А в проклятом девяносто седьмом я подошел к нему с книгой, чего никогда раньше не делал. Раскрыл и стал вслух читать рассуждение Сократа о смерти: «Неужели тебя не удивляет, – сказал Сократ, – что и бог счел мою жизнь завершенной? Неужели же ты не знаешь, что до сих пор я был доволен своей жизнью и никому не уступил бы на нее права? У меня было в высшей степени приятное чувство: жизнь моя прожита справедливо, и вот поэтому-то я был так доволен сам собою, а еще к тому же видел, что и другие довольны мной. Но теперь, если моя жизнь еще сколько-нибудь продлится, впереди ждут меня одни только невзгоды, – стану я хуже видеть и слышать, труднее мне будет воспринимать новое, память начнет подводить меня все чаще и чаще. И если, оставшись в довольно еще здравом уме, я окажусь способен замечать в себе эти ухудшения, то буду ругать сам себя, не испытывая от существования ни малейшего удовольствия… Получается, что вместо того, чтобы теперь же оставить жизнь, возбудив всеобщее сожаление, я обреку на бессмысленные страдания и себя и близких, вынужденных сносить мою немощь. Клянусь Зевсом, Гермоген, я не желаю этого и, напротив, предпочитаю умереть, чем, униженно выпрашивая, как нищий, прибавку к жизни, получить хотя бы и долгую, но несчастливую жизнь вместо смерти».
Папа, бедный мой папа, ни о чем не подозревая, слушал очень внимательно. А выслушав, с воодушевлением сказал, что Сократ совершенно прав и что он тоже предпочел бы умереть в здравом уме и в памяти, возбуждая в близких сожаление о нем самом, а не жалость к его безрадостной старости…

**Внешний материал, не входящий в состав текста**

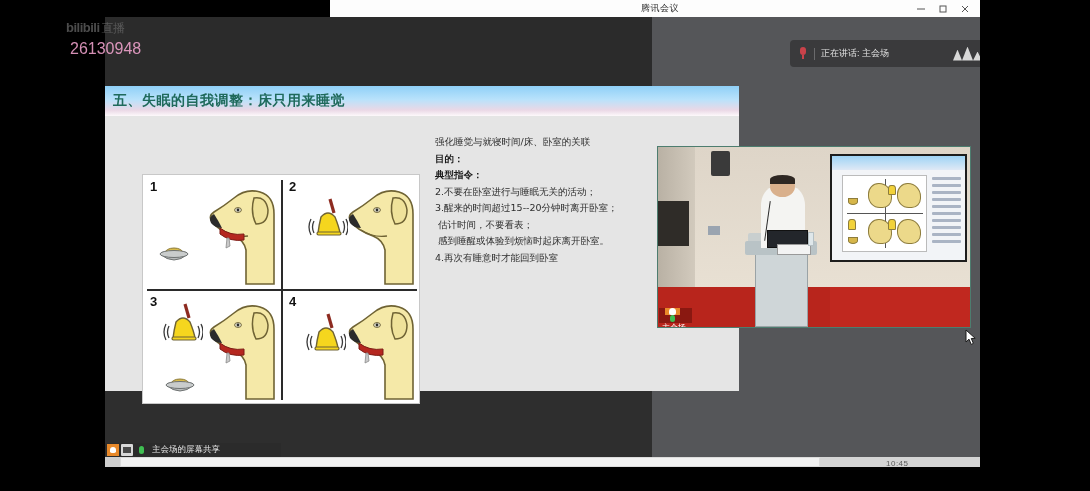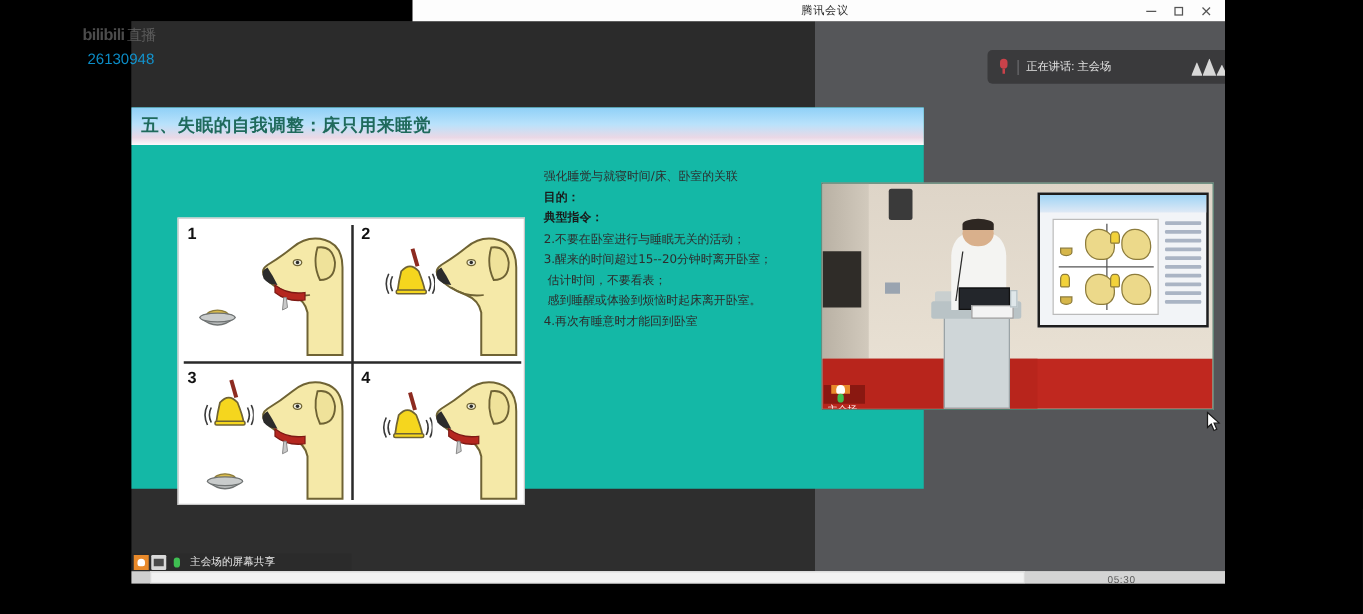"26130948" #bili .row2 { color: #0ea5e9 -> #f9a8d4; font-size: 12px -> 16px }
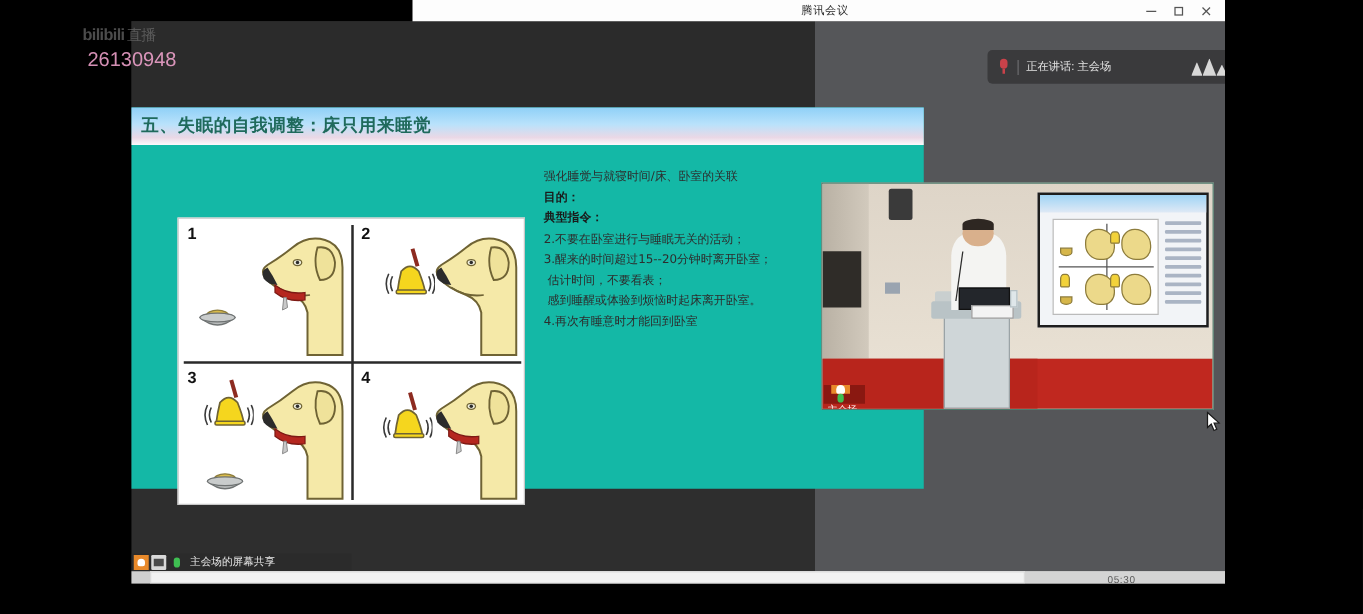"五、失眠的自我调整：床只用来睡觉" #slide { background: #14b8a6 -> #e5e5e5 }
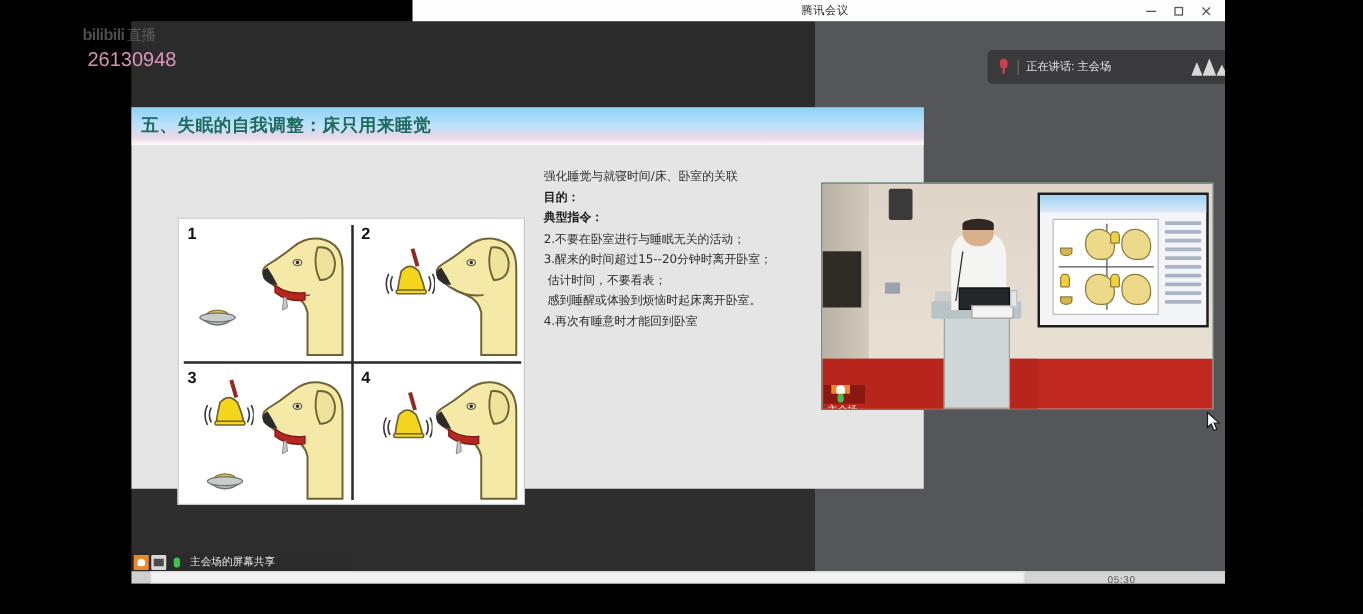"05:30" div { text: 05:30 -> 10:45 }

Дальше на полке стоит Арриан и тянутся вправо тома «Литературных памятников» и «Памятников исторической мысли». Тут все начинается, как и положено, с «Истории» Геродота, продолжается Фукидидом и «Киропедией», затем, как бы по наследству, переходит к римлянам: речи Цицерона, «Письма» Плиния Младшего, «Метаморфозы» Овидия, «Фарсалия» Лукана, Тацитовы «Анналы», «Жизнь двенадцати цезарей» Светония, «Иудейская война» Иосифа Флавия, «Жизнь Аполлония Тианского» Флавия Филострата и, конечно же, Марк Аврелий, бессмертный и утешающий. За Первым Римом, сразу после Корана, следует Третий: «Повесть временных лет», переписка Грозного с Курбским, «Хождение за три моря» Афанасия Никитина. Дальше все уже отдельное, выборочное: Гофман в трех книгах, сказки князя Одоевского, чью могилу в Донском монастыре я иногда навещаю, мемуары Смирновой-Россет, похороненной буквально в двух шагах от Одоевского, некогда высоко оцененный Пушкиным «Странник» Вельтмана, «Замок» Кафки… Ради таких книг я периодически обследую букинистические отделы магазинов на Тверской и на Новом Арбате.
Пухлый том с широким черным корешком – «Сочиненiя В.А. Жуковскаго». Полное собрание стихотворений. Но особенно замечательны здесь не баллады Жуковского, а… засушенные листья. Вот листочек смородины, вот круглый лист осины. А этот, с бахромой по краю? Если сквозь него посмотреть на свет, хорошо заметны самые маленькие прожилки. Засохнув между страницами, листья сохранили свой первоначальный цвет. Кто и когда вложил их в книгу? Может быть, это была мечтательная гимназистка начала прошлого века, с очами, поднятыми горé, полными поэтических слез. Или холеный юнец, будущий инженер в дворянском мундире – таким мой дед Александр Павлович, репрессированный и расстрелянный в тридцать седьмом, запечатлен на одной из редких своих фотографий. «Когда я былъ любимъ – тобою вдохновенный, я пел; моя душа хвалой твоей жила! Но я тобой забытъ – погиб мой даръ мгновенный: ах! генiем моимъ любовь твоя была!»